## Data extracts
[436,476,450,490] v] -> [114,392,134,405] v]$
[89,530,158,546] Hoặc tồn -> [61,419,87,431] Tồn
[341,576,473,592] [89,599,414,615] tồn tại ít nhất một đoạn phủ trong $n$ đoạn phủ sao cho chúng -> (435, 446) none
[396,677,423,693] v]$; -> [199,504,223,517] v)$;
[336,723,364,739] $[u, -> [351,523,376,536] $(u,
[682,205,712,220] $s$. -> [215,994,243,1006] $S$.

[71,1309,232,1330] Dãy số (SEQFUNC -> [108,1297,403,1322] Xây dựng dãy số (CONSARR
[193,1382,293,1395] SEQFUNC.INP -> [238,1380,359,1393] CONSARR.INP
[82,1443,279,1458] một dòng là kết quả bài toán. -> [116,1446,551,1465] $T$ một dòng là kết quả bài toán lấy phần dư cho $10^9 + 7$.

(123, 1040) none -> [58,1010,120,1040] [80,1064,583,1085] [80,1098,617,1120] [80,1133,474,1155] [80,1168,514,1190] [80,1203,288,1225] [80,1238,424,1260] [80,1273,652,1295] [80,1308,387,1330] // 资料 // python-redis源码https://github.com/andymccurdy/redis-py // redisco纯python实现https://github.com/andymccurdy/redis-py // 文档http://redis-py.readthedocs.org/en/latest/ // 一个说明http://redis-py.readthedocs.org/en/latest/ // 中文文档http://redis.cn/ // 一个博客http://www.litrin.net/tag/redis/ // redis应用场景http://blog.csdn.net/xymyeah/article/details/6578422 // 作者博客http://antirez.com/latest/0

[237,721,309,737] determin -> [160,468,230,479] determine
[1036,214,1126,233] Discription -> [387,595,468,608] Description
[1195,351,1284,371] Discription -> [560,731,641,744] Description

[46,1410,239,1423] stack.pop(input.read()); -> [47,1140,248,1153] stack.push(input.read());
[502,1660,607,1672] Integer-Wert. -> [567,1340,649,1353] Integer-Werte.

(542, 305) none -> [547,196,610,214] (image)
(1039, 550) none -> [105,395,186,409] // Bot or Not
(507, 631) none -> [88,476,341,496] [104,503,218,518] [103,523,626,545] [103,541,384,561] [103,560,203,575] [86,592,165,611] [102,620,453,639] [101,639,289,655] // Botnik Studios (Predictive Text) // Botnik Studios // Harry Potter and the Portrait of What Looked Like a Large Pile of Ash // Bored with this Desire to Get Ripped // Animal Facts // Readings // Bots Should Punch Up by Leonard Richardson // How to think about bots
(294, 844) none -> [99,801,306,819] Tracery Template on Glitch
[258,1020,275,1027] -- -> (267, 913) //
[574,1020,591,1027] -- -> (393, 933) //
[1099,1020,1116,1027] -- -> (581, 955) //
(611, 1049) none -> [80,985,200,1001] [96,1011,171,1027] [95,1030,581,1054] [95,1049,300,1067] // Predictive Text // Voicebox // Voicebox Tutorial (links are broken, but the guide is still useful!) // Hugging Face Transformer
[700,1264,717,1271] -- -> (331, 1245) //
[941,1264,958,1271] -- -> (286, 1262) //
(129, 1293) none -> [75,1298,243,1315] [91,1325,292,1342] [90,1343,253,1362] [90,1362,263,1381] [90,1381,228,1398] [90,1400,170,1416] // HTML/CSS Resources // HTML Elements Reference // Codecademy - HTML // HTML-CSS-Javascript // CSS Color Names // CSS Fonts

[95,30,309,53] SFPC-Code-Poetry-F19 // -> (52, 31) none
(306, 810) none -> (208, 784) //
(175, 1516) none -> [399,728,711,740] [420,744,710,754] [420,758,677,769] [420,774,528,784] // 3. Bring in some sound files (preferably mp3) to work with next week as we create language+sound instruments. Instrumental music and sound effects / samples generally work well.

## What needs to be done
Above are the entries. Output exactly the lines beginning with the line that has "[89,530,158,546] Hoặc tồn" and ending with the line that has "[46,1410,239,1423] stack.pop(input.read()); ->".

## Written solution
[89,530,158,546] Hoặc tồn -> [61,419,87,431] Tồn
[341,576,473,592] [89,599,414,615] tồn tại ít nhất một đoạn phủ trong $n$ đoạn phủ sao cho chúng -> (435, 446) none
[396,677,423,693] v]$; -> [199,504,223,517] v)$;
[336,723,364,739] $[u, -> [351,523,376,536] $(u,
[682,205,712,220] $s$. -> [215,994,243,1006] $S$.

[71,1309,232,1330] Dãy số (SEQFUNC -> [108,1297,403,1322] Xây dựng dãy số (CONSARR
[193,1382,293,1395] SEQFUNC.INP -> [238,1380,359,1393] CONSARR.INP
[82,1443,279,1458] một dòng là kết quả bài toán. -> [116,1446,551,1465] $T$ một dòng là kết quả bài toán lấy phần dư cho $10^9 + 7$.

(123, 1040) none -> [58,1010,120,1040] [80,1064,583,1085] [80,1098,617,1120] [80,1133,474,1155] [80,1168,514,1190] [80,1203,288,1225] [80,1238,424,1260] [80,1273,652,1295] [80,1308,387,1330] // 资料 // python-redis源码https://github.com/andymccurdy/redis-py // redisco纯python实现https://github.com/andymccurdy/redis-py // 文档http://redis-py.readthedocs.org/en/latest/ // 一个说明http://redis-py.readthedocs.org/en/latest/ // 中文文档http://redis.cn/ // 一个博客http://www.litrin.net/tag/redis/ // redis应用场景http://blog.csdn.net/xymyeah/article/details/6578422 // 作者博客http://antirez.com/latest/0

[237,721,309,737] determin -> [160,468,230,479] determine
[1036,214,1126,233] Discription -> [387,595,468,608] Description
[1195,351,1284,371] Discription -> [560,731,641,744] Description

[46,1410,239,1423] stack.pop(input.read()); -> [47,1140,248,1153] stack.push(input.read());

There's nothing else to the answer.